The Popular Science article, subtitled “How a mild-mannered children’s celebrity plans to save science in America—or go down swinging,” features images of “the Science Guy” throwing punches at the camera. Nye says his goal in debating Ham earlier this year was simple: “I want[ed] to destroy him.”
During the debate with Ham, Nye repeatedly claimed that technological developments would not be possible if everyone believed in biblical creation. He reiterated these allegations in the Popular Science article, saying evolutionary “science” makes technology possible.
“We would not have this, all this, without the body of knowledge of science,” he asserted. “And to have people suppress that, ignore that, it’s certainly their First Amendment right, but it’s not in our best interest. And I don’t just mean the people of Kentucky or America, I mean humanity.”
AiG quickly countered Nye’s claims and accused Popular Science of promoting humanism instead of science.
“Popular Science has long been known for featuring the newest inventions and the latest electronic gadgets, and for looking at potential breakthroughs in technology,” wrote AiG’s Troy Lacey in a recent online article. “But, in recent years, they have been diving into more and more religious topics by pushing the religion of secular humanism.”
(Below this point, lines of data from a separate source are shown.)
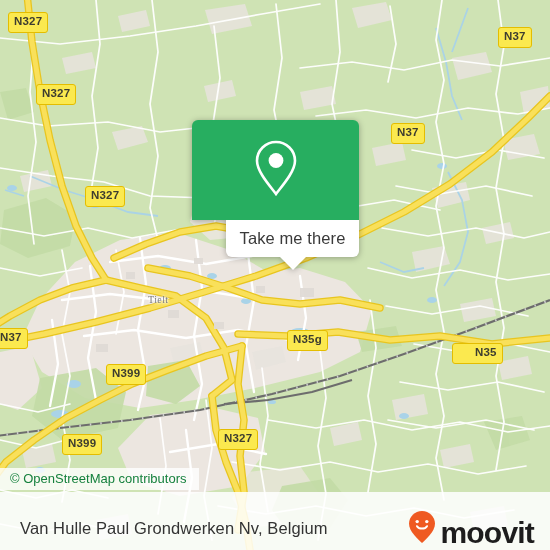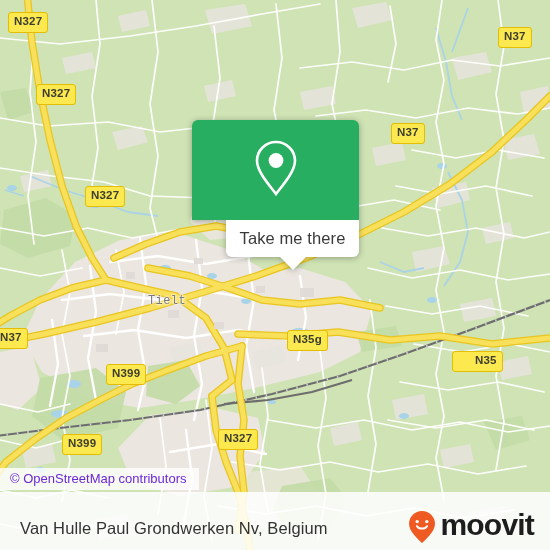--- a/index.html
+++ b/index.html
@@ -41,22 +41,22 @@
     padding: 3px 5px 4px 5px;
     white-space: nowrap;
     box-sizing: border-box;
     text-align: left;
   }
 
   
   .place-label {
     position: absolute;
     color: #7a7a7a;
-    font-family: Liberation Mono, monospace;
-    font-size: 12px;
+    font-family: Liberation Serif, serif;
+    font-size: 10px;
     letter-spacing: 0.4px;
     text-shadow: 0 0 3px #fff, 0 0 3px #fff, 0 0 2px #fff;
     white-space: nowrap;
   }
 
   
   #callout {
     position: absolute;
     left: 192px;
     top: 120px;
@@ -101,21 +101,21 @@
     border-top: 14px solid #ffffff;
   }
 
   
   #attribution {
     position: absolute;
     left: 0;
     top: 468px;
     padding: 3px 12px 4px 10px;
     background: rgba(255,255,255,0.80);
-    color: #6d28d9;
+    color: #15803d;
     font-family: "Liberation Sans", sans-serif;
     font-size: 13px;
     white-space: nowrap;
   }
 
   
   #footer {
     position: absolute;
     left: 0;
     top: 492px;
@@ -130,21 +130,21 @@
   }
   #footer-title {
     color: #333333;
     font-family: "Liberation Sans", sans-serif;
     font-size: 16.5px;
     letter-spacing: 0.1px;
     white-space: nowrap;
   }
   #brand {
     display: flex;
-    align-items: flex-start;
+    align-items: flex-end;
     gap: 3px;
   }
   #brand-wordmark {
     color: #1d1d1d;
     font-family: "Liberation Sans", sans-serif;
     font-size: 30px;
     font-weight: bold;
     letter-spacing: -0.8px;
     line-height: 1;
   }
@@ -360,21 +360,21 @@
   </svg>
 
   <div id="shield-layer">
       <div class="shield" style="left: 8px; top: 12px;">N327</div>
       <div class="shield" style="left: 36px; top: 84px;">N327</div>
       <div class="shield" style="left: 85px; top: 186px;">N327</div>
       <div class="shield" style="left: 498px; top: 27px;">N37</div>
       <div class="shield" style="left: 391px; top: 123px;">N37</div>
       <div class="shield" style="left: -6px; top: 328px;">N37</div>
       <div class="shield" style="left: 287px; top: 330px;">N35g</div>
-      <div class="shield" style="left: 452px; top: 351px; padding-left: 22px;">N35</div>
+      <div class="shield" style="left: 452px; top: 343px; padding-left: 22px;">N35</div>
       <div class="shield" style="left: 106px; top: 364px;">N399</div>
       <div class="shield" style="left: 62px; top: 434px;">N399</div>
       <div class="shield" style="left: 218px; top: 429px;">N327</div>
     </div>
 
   <div id="place-layer">
       <div class="place-label" style="left: 148px; top: 294px;">Tielt</div>
     </div>
 
   <div id="callout">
Lacey argued that Nye and Popular Science present a false dichotomy between faith and human reason or “science.”
“Both Ken Ham and Bill Nye use reason—the difference is that Bill Nye believes we can use autonomous human reasoning to determine our worldview concerning origins, whereas Ken Ham uses reason with God’s word (the Bible) as the foundation, for using this reason to develop his worldview,” the article states.
In a second article, Lacey rebuts Nye’s argument that evolutionary beliefs are necessary for technological advancements.
“The topic of origins has nothing to do with developing technology (except that anyone developing technology has to accept that the laws of nature and laws of logic that can only be accounted for within a Christian worldview),” he argues. “Actually, it is the belief in naturalistic evolution that will hold the population back!”
According to Lacey, the Popular Science article is an attempt to exalt secular humanism and denigrate Christianity.
“This is not ‘Popular Science’ but propaganda,” Lacey concluded.